▸ WORK TASK
Transcribe each entry below exactly. Pictures do not go in the copy.

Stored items

◆ ◆ ◆

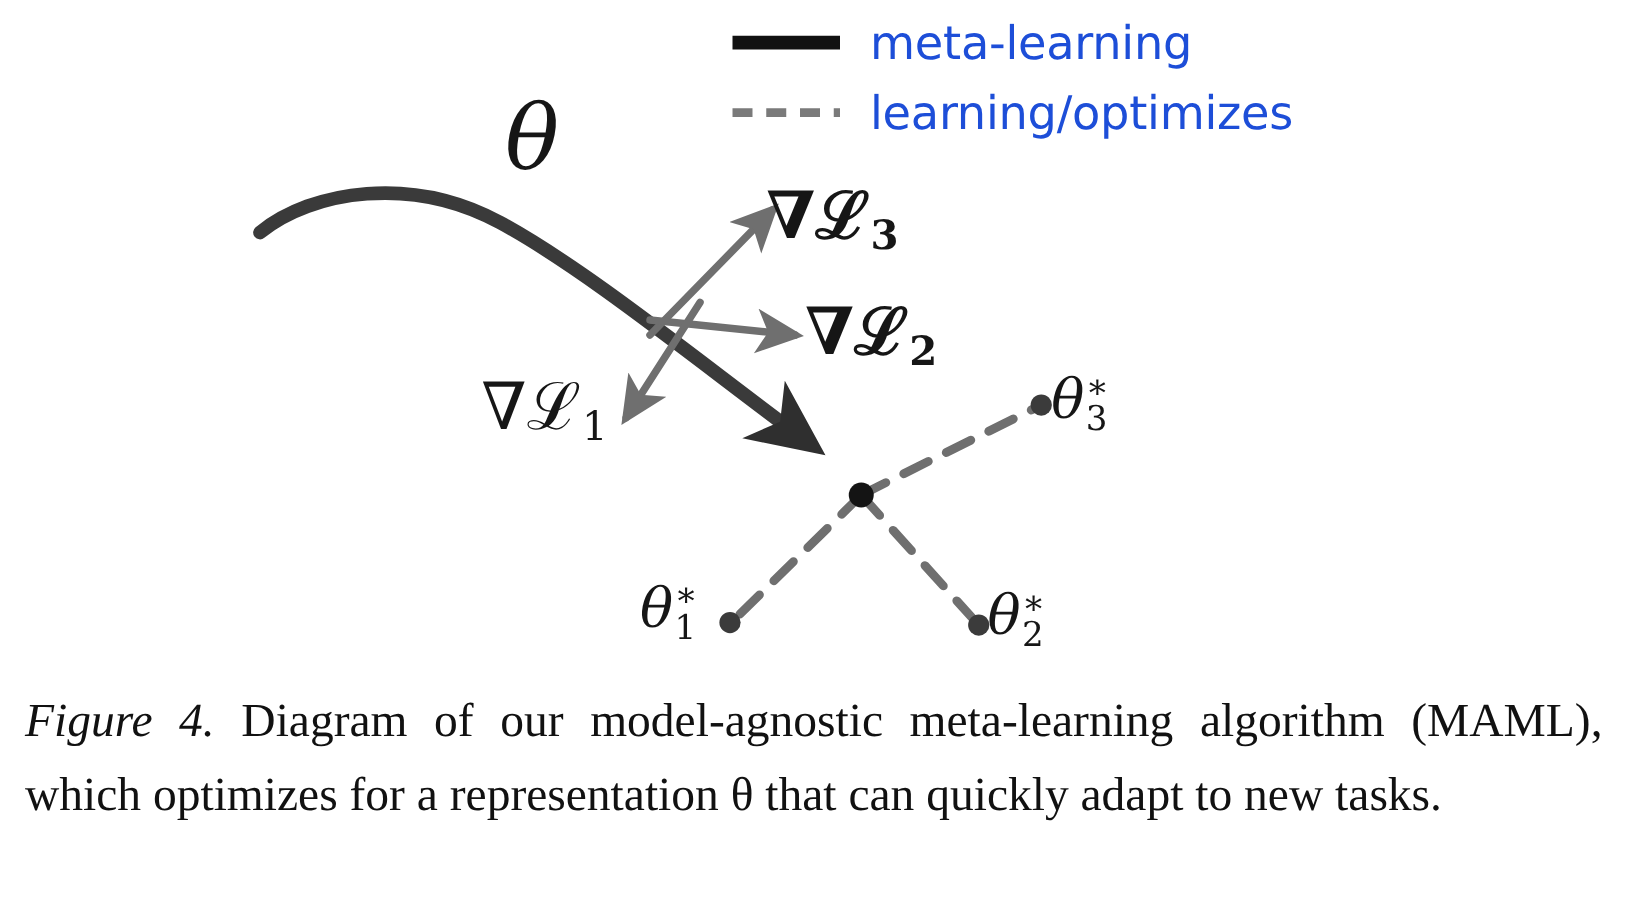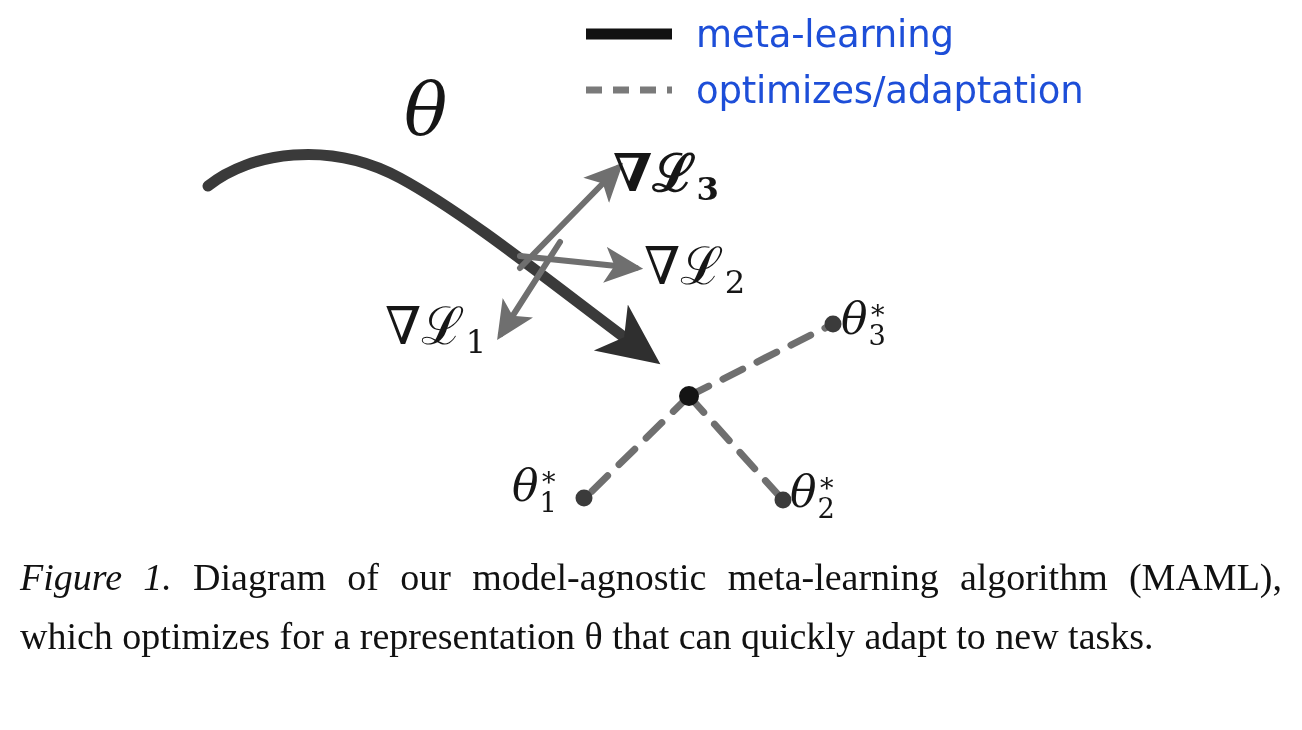--- a/index.html
+++ b/index.html
@@ -64,20 +64,21 @@
   #grad-l3 {
     left: 613px;
     top: 147px;
     font-size: 52px;
     font-weight: bold;
   }
   #grad-l2 {
     left: 644px;
     top: 240px;
     font-size: 52px;
+    font-weight: bold;
   }
   #grad-l1 {
     left: 385px;
     top: 300px;
     font-size: 52px;
     text-align: right;
   }
   #theta1-star {
     left: 512px;
     top: 464px;
@@ -211,23 +212,23 @@
           </svg>
         </span>
         <span class="legend-label">meta-learning</span>
       </div>
       <div class="legend-row">
         <span class="legend-swatch">
           <svg width="90" height="20" viewBox="0 0 90 20">
             <line x1="2" y1="10" x2="88" y2="10" stroke="#7a7a7a" stroke-width="7" stroke-dasharray="16 11" stroke-linecap="butt"></line>
           </svg>
         </span>
-        <span class="legend-label">optimizes/adaptation</span>
+        <span class="legend-label">learning/optimizes</span>
       </div>
     </div>
 
   </div>
 
   <div id="caption">
-    <span class="fig-num">Figure 1.</span><span> Diagram of our model-agnostic meta-learning algorithm (MAML), which optimizes for a representation θ that can quickly adapt to new tasks.</span>
+    <span class="fig-num">Figure 4.</span><span> Diagram of our model-agnostic meta-learning algorithm (MAML), which optimizes for a representation θ that can quickly adapt to new tasks.</span>
   </div>
 
 </div>
 
 </body></html>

◆ ◆ ◆

▸ COMPLETED EXERCISE
--- a/index.html
+++ b/index.html
@@ -64,20 +64,21 @@
   #grad-l3 {
     left: 613px;
     top: 147px;
     font-size: 52px;
     font-weight: bold;
   }
   #grad-l2 {
     left: 644px;
     top: 240px;
     font-size: 52px;
+    font-weight: bold;
   }
   #grad-l1 {
     left: 385px;
     top: 300px;
     font-size: 52px;
     text-align: right;
   }
   #theta1-star {
     left: 512px;
     top: 464px;
@@ -211,23 +212,23 @@
           </svg>
         </span>
         <span class="legend-label">meta-learning</span>
       </div>
       <div class="legend-row">
         <span class="legend-swatch">
           <svg width="90" height="20" viewBox="0 0 90 20">
             <line x1="2" y1="10" x2="88" y2="10" stroke="#7a7a7a" stroke-width="7" stroke-dasharray="16 11" stroke-linecap="butt"></line>
           </svg>
         </span>
-        <span class="legend-label">optimizes/adaptation</span>
+        <span class="legend-label">learning/optimizes</span>
       </div>
     </div>
 
   </div>
 
   <div id="caption">
-    <span class="fig-num">Figure 1.</span><span> Diagram of our model-agnostic meta-learning algorithm (MAML), which optimizes for a representation θ that can quickly adapt to new tasks.</span>
+    <span class="fig-num">Figure 4.</span><span> Diagram of our model-agnostic meta-learning algorithm (MAML), which optimizes for a representation θ that can quickly adapt to new tasks.</span>
   </div>
 
 </div>
 
 </body></html>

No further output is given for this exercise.